An Austrian research team recently delivered the first applicable methods that inhibit the spread of antibiotic-resistant germs. The motto is: less is more! The team at the Graz University of Technology recently showed in a study how antibiotic resistance can be promoted through strong hygiene measures. The reason: in rooms with a high level of hygiene, the microbial diversity decreases. At the same time, however, the number of antibiotic resistances is increasing. The study results were recently published in the renowned journal "Nature Communications".

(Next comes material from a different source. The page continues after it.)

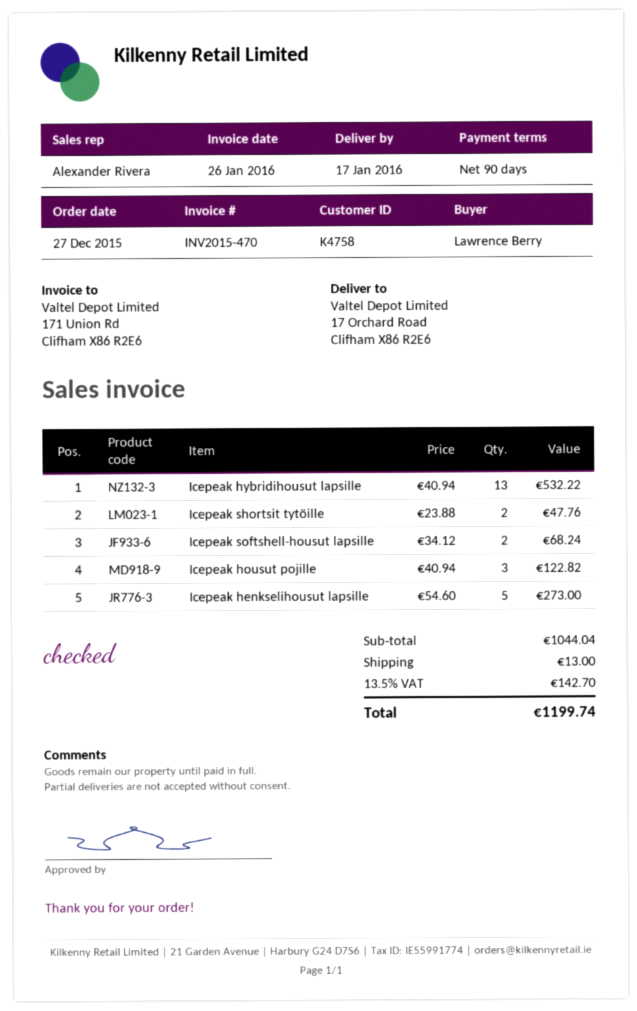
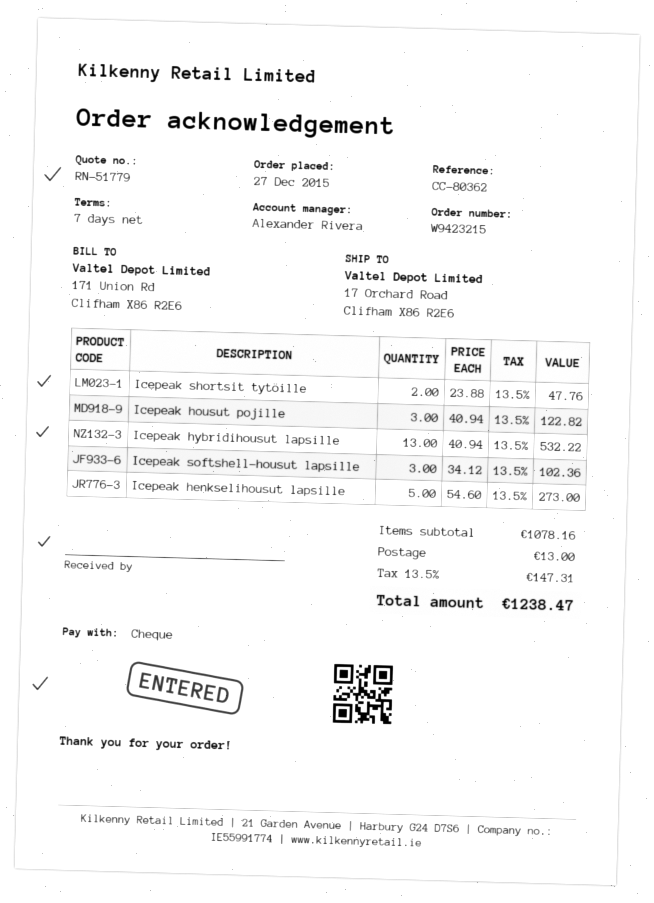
payment terms: 90 days -> 7 days
Icepeak softshell-housut lapsille: 2 x 34.12 = 68.24 -> 3 x 34.12 = 102.36
subtotal: 1044.04 -> 1078.16
tax: 13.5% = 142.70 -> 13.5% = 147.31
total: 1199.74 -> 1238.47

Antibacterial agents promote resistance to antibiotics
"The number of people who develop and die from antibiotic-resistant germs is increasing worldwide," warn the Graz researchers. To counteract this, for example, hospitals rely on high cleanliness standards. But this tactic could backfire. The scientific team analyzed to what extent the extent of cleaning and hygiene measures influences the development of resistance. They discovered that antibiotic resistance is particularly common in rooms with a high level of hygiene.
More cleaning agents = more antibiotic resistance?
In their investigations, the researchers compared the entire microbiome (all existing microorganisms) and the resistome (all existing resistances) in rooms with high hygiene standards with rooms that are hardly influenced by microbes. Most of the antibiotic resistances were found in the rooms with the strongest hygiene measures, such as in the intensive care unit, but also in public and private buildings with high hygiene.
Bacterial diversity slows down resistance
"In highly microbially controlled environments of the intensive care unit and the industrial clean rooms, there is an increased resistance to antibiotics that have a high potential to connect with pathogens," study leader Alexander Mahnert reports in a press release on the study results. A stable microbial diversity could counteract the spread of resistance.
More plants - less antibacterial cleaning agents
"Our study is the first basis for pursuing such ideas indoors in the future," adds Gabriele Berg, head of the Institute for Environmental Biotechnology at Graz University of Technology. Regular ventilation, indoor plants, the targeted use of useful microorganisms or the reduction of antibacterial cleaning agents are the first strategies to maintain or improve the microbial diversity.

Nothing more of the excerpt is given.